• _Assigned task_
Set down every entry exactly as given. Pictures are to be left out.

• _Records to use_

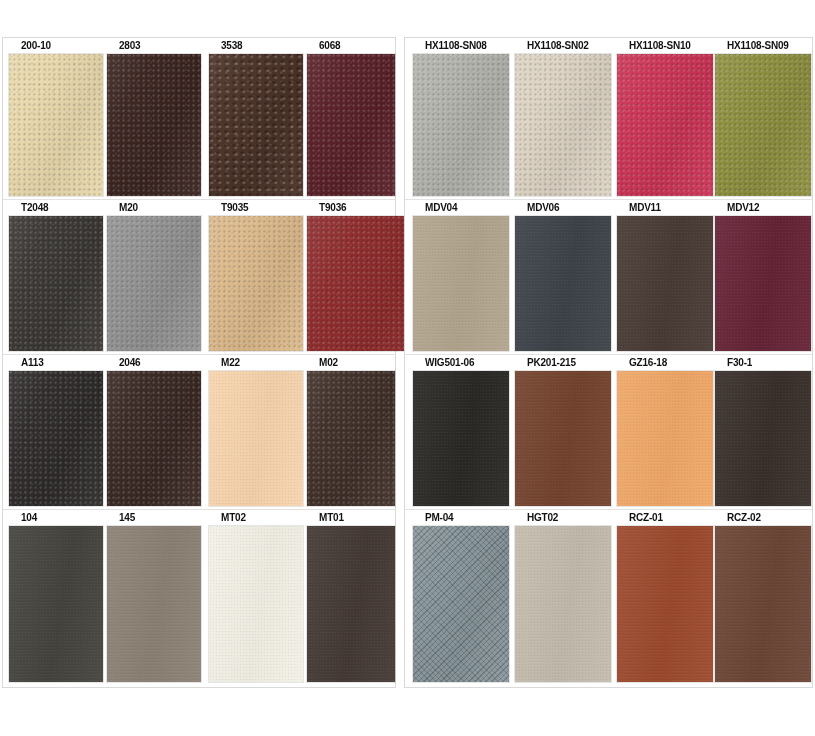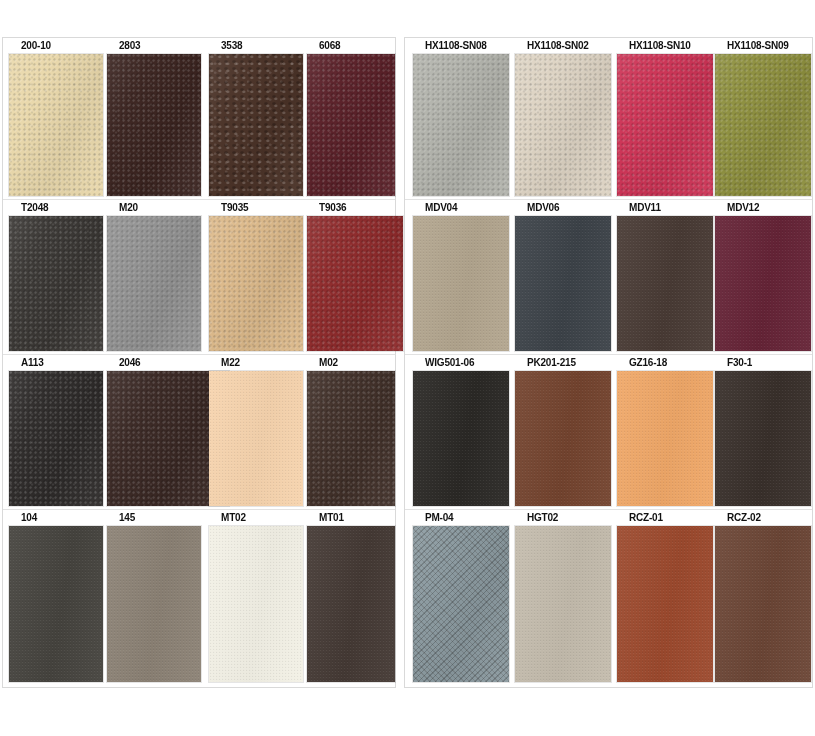--- a/index.html
+++ b/index.html
@@ -182,37 +182,37 @@
             <div class="sheen"></div>
           </div>
         </div>
         <div class="cell" style="left: 206px; width: 94px;">
           <div class="cell-label">T9035</div>
           <div class="swatch" style="background: rgb(220, 185, 138);">
             <div class="grain"></div>
             <div class="sheen"></div>
           </div>
         </div>
-        <div class="cell" style="left: 304px; width: 96px;">
+        <div class="cell" style="left: 304px; width: 96px; padding-left: 37px;">
           <div class="cell-label">T9036</div>
           <div class="swatch" style="background: rgb(142, 42, 43);">
             <div class="grain"></div>
             <div class="sheen"></div>
           </div>
         </div>
       </div>
       <div class="swatch-row" style="top: 317px; height: 155px;">
         <div class="cell" style="left: 6px; width: 94px;">
           <div class="cell-label">A113</div>
           <div class="swatch" style="background: rgb(46, 43, 42);">
             <div class="grain"></div>
             <div class="sheen"></div>
           </div>
         </div>
-        <div class="cell" style="left: 104px; width: 94px; padding-left: 28px;">
+        <div class="cell" style="left: 104px; width: 94px;">
           <div class="cell-label">2046</div>
           <div class="swatch" style="background: rgb(58, 40, 36);">
             <div class="grain"></div>
             <div class="sheen"></div>
           </div>
         </div>
         <div class="cell" style="left: 206px; width: 94px;">
           <div class="cell-label">M22</div>
           <div class="swatch fine" style="background: rgb(247, 212, 174);">
             <div class="grain"></div>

• _Response_
--- a/index.html
+++ b/index.html
@@ -182,37 +182,37 @@
             <div class="sheen"></div>
           </div>
         </div>
         <div class="cell" style="left: 206px; width: 94px;">
           <div class="cell-label">T9035</div>
           <div class="swatch" style="background: rgb(220, 185, 138);">
             <div class="grain"></div>
             <div class="sheen"></div>
           </div>
         </div>
-        <div class="cell" style="left: 304px; width: 96px;">
+        <div class="cell" style="left: 304px; width: 96px; padding-left: 37px;">
           <div class="cell-label">T9036</div>
           <div class="swatch" style="background: rgb(142, 42, 43);">
             <div class="grain"></div>
             <div class="sheen"></div>
           </div>
         </div>
       </div>
       <div class="swatch-row" style="top: 317px; height: 155px;">
         <div class="cell" style="left: 6px; width: 94px;">
           <div class="cell-label">A113</div>
           <div class="swatch" style="background: rgb(46, 43, 42);">
             <div class="grain"></div>
             <div class="sheen"></div>
           </div>
         </div>
-        <div class="cell" style="left: 104px; width: 94px; padding-left: 28px;">
+        <div class="cell" style="left: 104px; width: 94px;">
           <div class="cell-label">2046</div>
           <div class="swatch" style="background: rgb(58, 40, 36);">
             <div class="grain"></div>
             <div class="sheen"></div>
           </div>
         </div>
         <div class="cell" style="left: 206px; width: 94px;">
           <div class="cell-label">M22</div>
           <div class="swatch fine" style="background: rgb(247, 212, 174);">
             <div class="grain"></div>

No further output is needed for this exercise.